Emphasizing the acts of resistance by oppressed communities is another way to uphold the white supremacy emblematic of this administration, rather than to ameliorate the oppression that is emblematic of our nation’s history. By framing this as a “free speech” issue, this paper has conscripted itself into a role in upholding the status quo of marginalization, presenting resistance as a threat worse than the oppression it seeks to end. Implicitly, this is an endorsement of that oppression, or else the writers sincerely believe that defacing a sign is tantamount to systematically decimating the lives and prospects of entire peoples.

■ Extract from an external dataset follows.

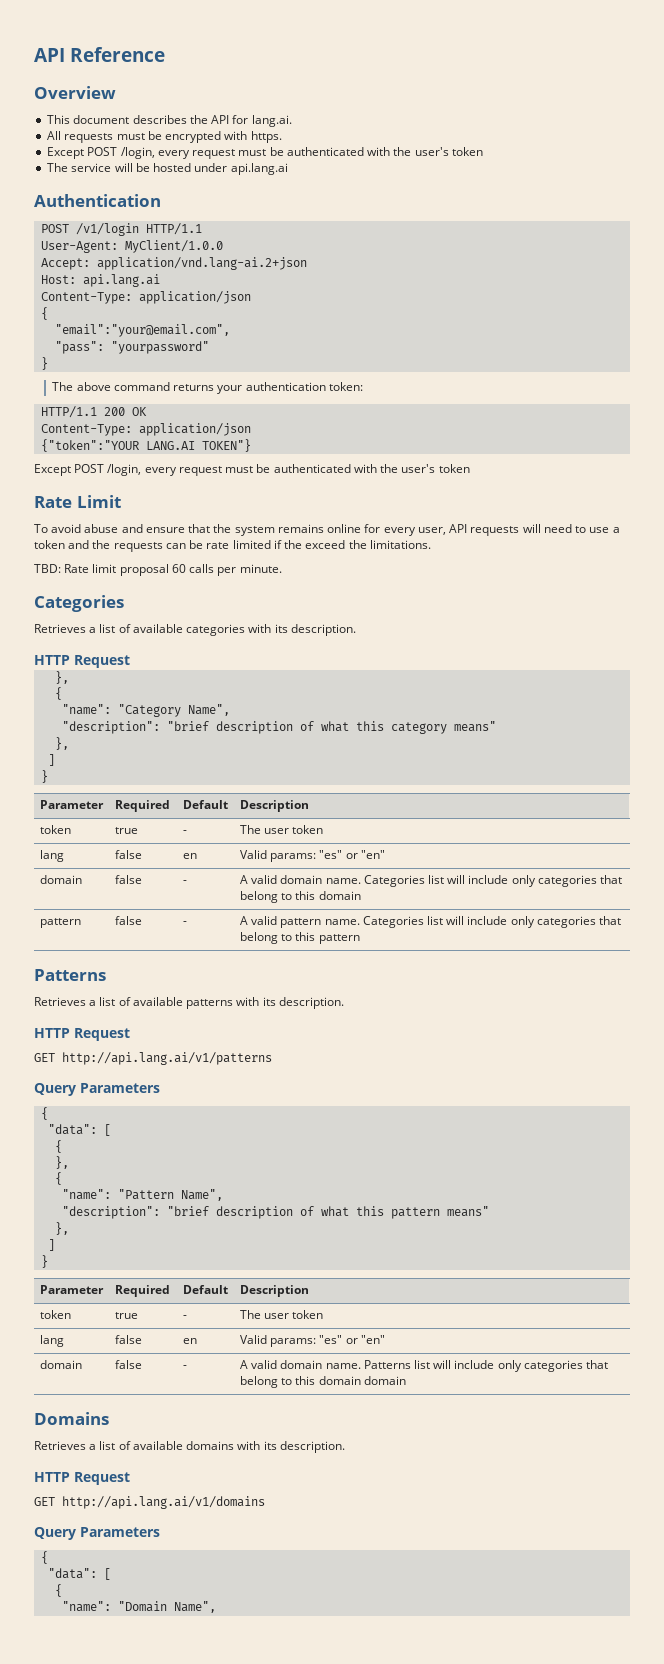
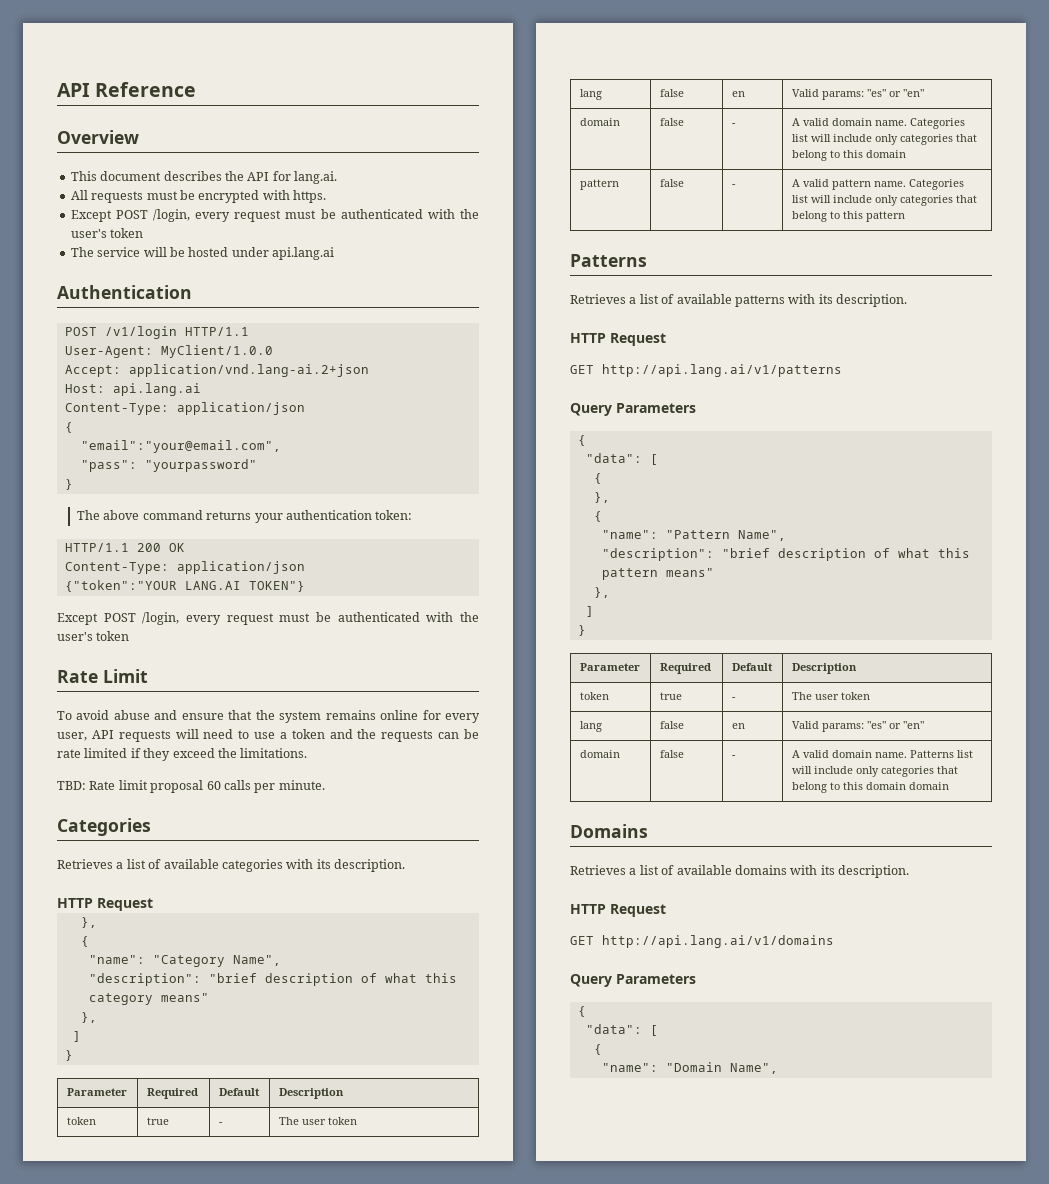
[284,540,303,549] the -> [143,748,171,761] they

More recently, the Trump Train has been covered with “CENSORED” by its original artists — revealing an ignorance of vocabulary reminiscent of calling vandalism a “breach of constitutional rights.” It is simply not true that defacing a sign is censorship. That word requires a backing of power and authority such as only governments or perhaps large corporations have. Oppressed populations can hardly be said to be censoring those in dominant culture by merely opposing them — they have no standing to do so by the very nature of their status as oppressed. Claiming the victimhood of being oppressed is an attempt to gaslight the victims of actual oppression, a behavior often seen in perpetrators of abuse, sexual and otherwise.

In a time when our president requires entire days to consider condemning white supremacists, the content of the Trump Train constituted nothing more than a thinly veiled statement of dominance and intimidation. In keeping with decent society, it was opposed.

This letter has been lightly edited for grammar and style.

Kayla Pederson is a University of Minnesota recent graduate. Luke Goossens is a University of Minnesota-Duluth recent graduate.